Re: Insurance data models...any tips on good starting point?
Date: Fri, 11 Jul 2008 06:50:29 -0700 (PDT)
On Jul 10, 6:33 pm, Gene Wirchenko <ge..._at_ocis.net> wrote:
> aai_jj <jjohn..._at_grafikchaos.com> wrote:
> >We have a client that has the typical online quote generator but is
> >looking to revamp that process and tie it in with other services he
> >can sell to other insurance clients. The application is still in its
> >infancy but could have the potential of blowing up in our face if we
> >don't plan accordingly.
> >The old website used a fairly simple RDB with a lot of array
> >manipulation done by the developers, but we'd like to make it a little
> >more object-oriented, maybe even consider an EAV modeling approach to
> >allow for the growth.
> Why not try Russian roulette? There is only a one in six chance
> of you shooting yourself. It is more likely that EAV that will be a
> >Are there any insurance data models out there to start from or is
> >anybody willing to share their experience on similar projects?
> >Any thoughts or direction would be greatly appreciated.
> EAV is not a good idea.
> Gene Wirchenko
> Computerese Irregular Verb Conjugation:
> I have preferences.
> You have biases.
> He/She has prejudices.
Thanks to the previous posters. Secretly I'm pretty much in agreement with all of you that EAV in theory sounds good but the cost of just getting our development team to swallow the little red pill and jump down that rabbit hole and become 70% efficient and by the end have a 100% successful application is going to be nigh impossible. Our team is more comfortable with straight RDBs and MySQL so in my mind it would make sense to keep it simple and avoid the headache of trying to CRUD EAV across so many tables.

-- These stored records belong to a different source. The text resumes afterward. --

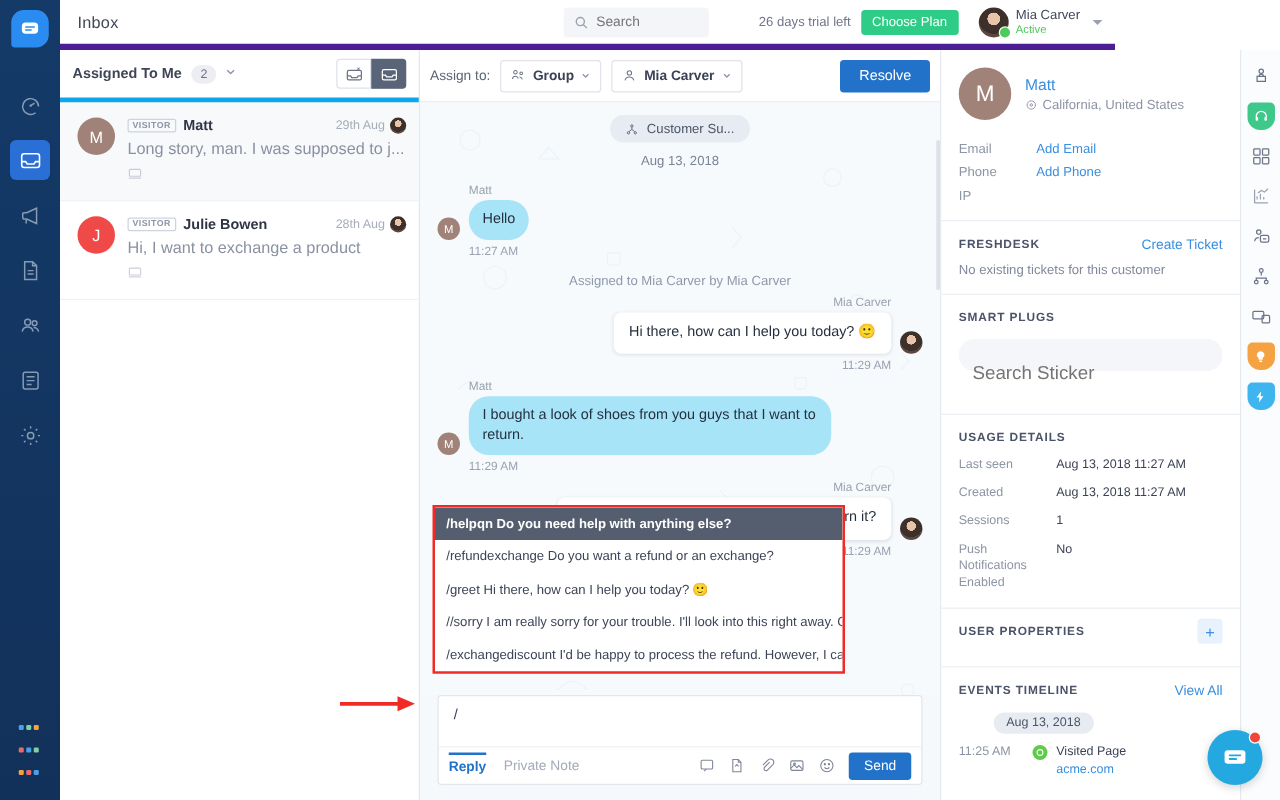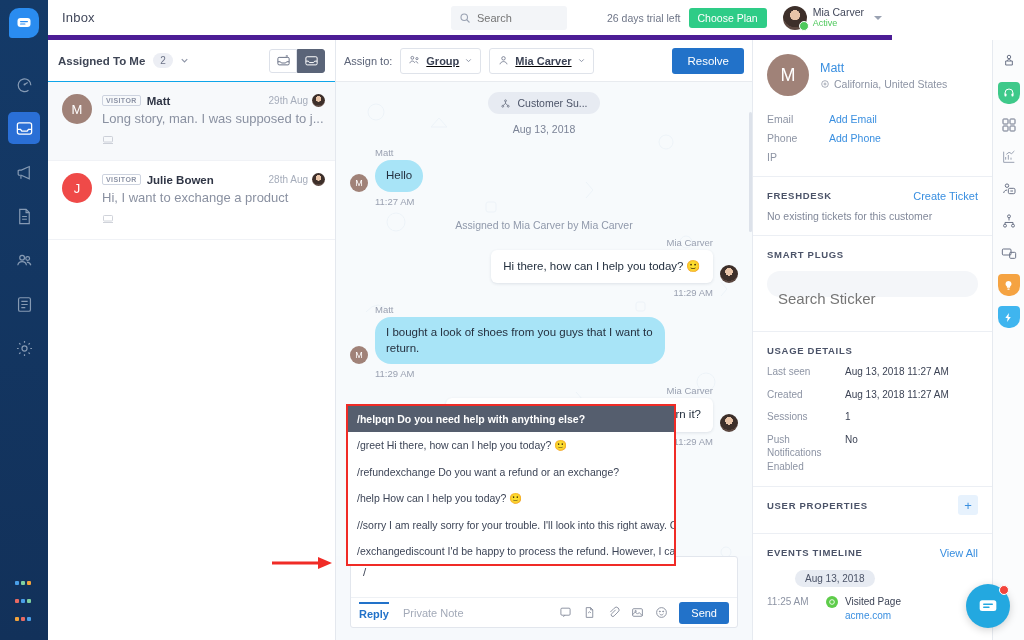--- a/index.html
+++ b/index.html
@@ -76,7 +76,7 @@
     background: #fff; border-right: 1px solid #e4e8ee;
   }
   .convlist-head { height: 42px; display: flex; align-items: center; padding: 0 10px;
-                   border-bottom: 1px solid #0ea5e9; }
+                   border-bottom: 4px solid #0ea5e9; }
   .cl-title { font-size: 11.5px; font-weight: bold; color: #3e4555; }
   .cl-count { background: #eceef4; color: #6b7286; font-size: 10px; border-radius: 9px;
               padding: 2px 7px; margin-left: 8px;}

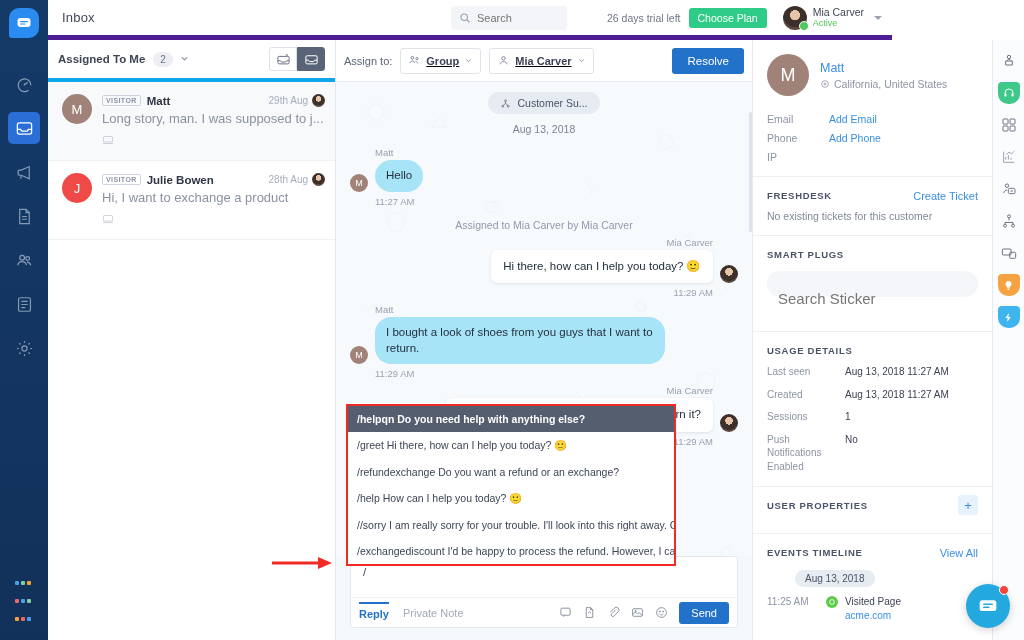--- a/index.html
+++ b/index.html
@@ -114,7 +114,7 @@
                display: flex; align-items: center; padding: 0 8px; gap: 8px;}
   .assign-lbl { font-size: 11px; color: #5c6478; }
   .assign-sel { height: 26px; border: 1px solid #dfe3ea; border-radius: 3px; display: flex;
-                align-items: center; gap: 5px; padding: 0 7px; background: #fff; cursor: pointer; text-decoration: underline;}
+                align-items: center; gap: 5px; padding: 0 7px; background: #fff; cursor: pointer;}
   .assign-sel span.t { font-size: 11px; color: #3b4254; font-weight: bold;}
   .resolve-btn { margin-left: auto; background: #2272c9; color: #fff; border: 0; border-radius: 3px;
                  font-size: 11.5px; padding: 7px 15px; cursor: pointer;

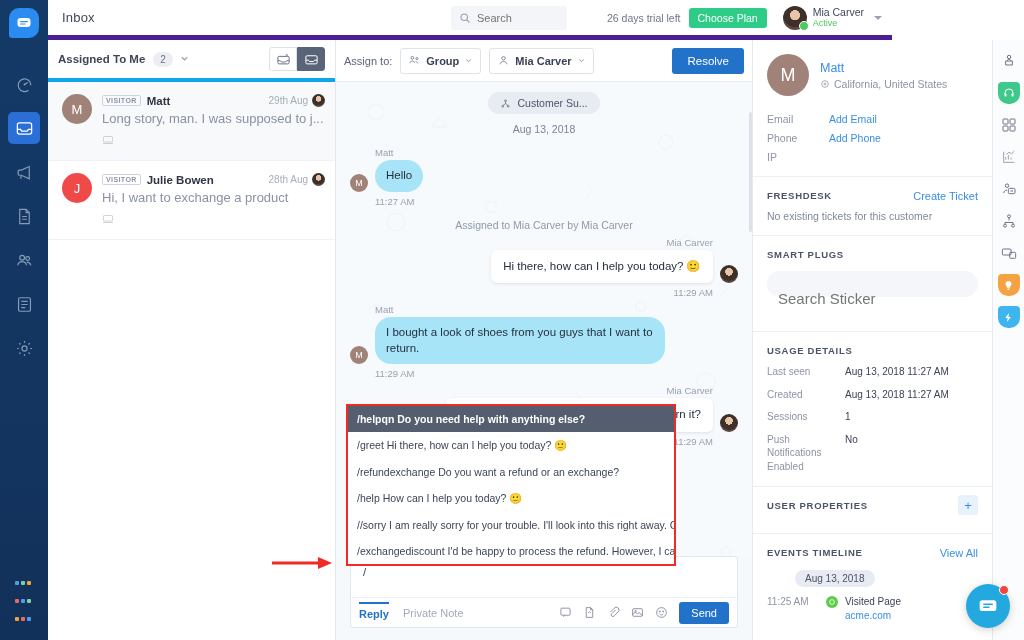--- a/index.html
+++ b/index.html
@@ -525,10 +525,10 @@
       <span>/helpqn</span> <span>Do you need help with anything else?</span>
     </div>
     <div class="ac-item">
+      <span>/refundexchange</span> <span>Do you want a refund or an exchange?</span>
+    </div>
+    <div class="ac-item">
       <span>/greet</span> <span>Hi there, how can I help you today? 🙂</span>
-    </div>
-    <div class="ac-item">
-      <span>/refundexchange</span> <span>Do you want a refund or an exchange?</span>
     </div>
     <div class="ac-item">
       <span>/help</span> <span>How can I help you today? 🙂</span>

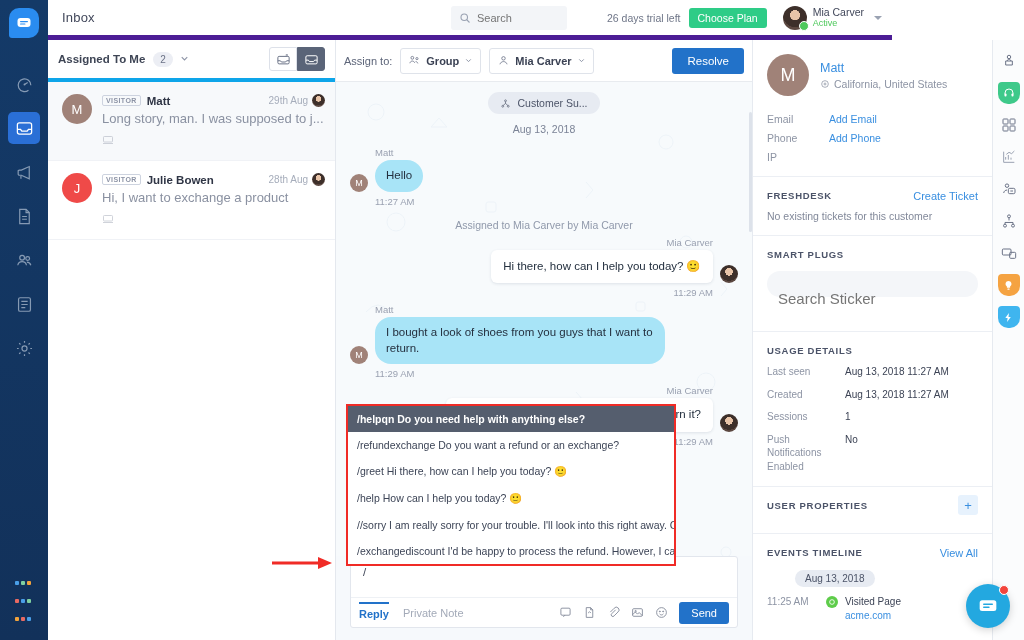--- a/index.html
+++ b/index.html
@@ -531,9 +531,6 @@
       <span>/greet</span> <span>Hi there, how can I help you today? 🙂</span>
     </div>
     <div class="ac-item">
-      <span>/help</span> <span>How can I help you today? 🙂</span>
-    </div>
-    <div class="ac-item">
       <span>//sorry</span> <span>I am really sorry for your trouble. I'll look into this right away. Could y</span>
     </div>
     <div class="ac-item">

Right now the application doesn't need to be the most flexible forward thinking db schema out there as the application as of right now is only meant to service one state. But what if it becomes popular and opens up to 10 or 20 states? Our main concern is that how are we going to manage the details/rates of an Insurance Plan when 2 or more states have the same Carrier and Plan but the Rates are different based upon their attributes (Smoking, Number of Dependents, Single/Family, M/F, etc.). Has anybody dealt with a similar situation? We definitely don't want to end up with a database with an ungodly amount of fields with null values but would like it to have some flexibility for growth.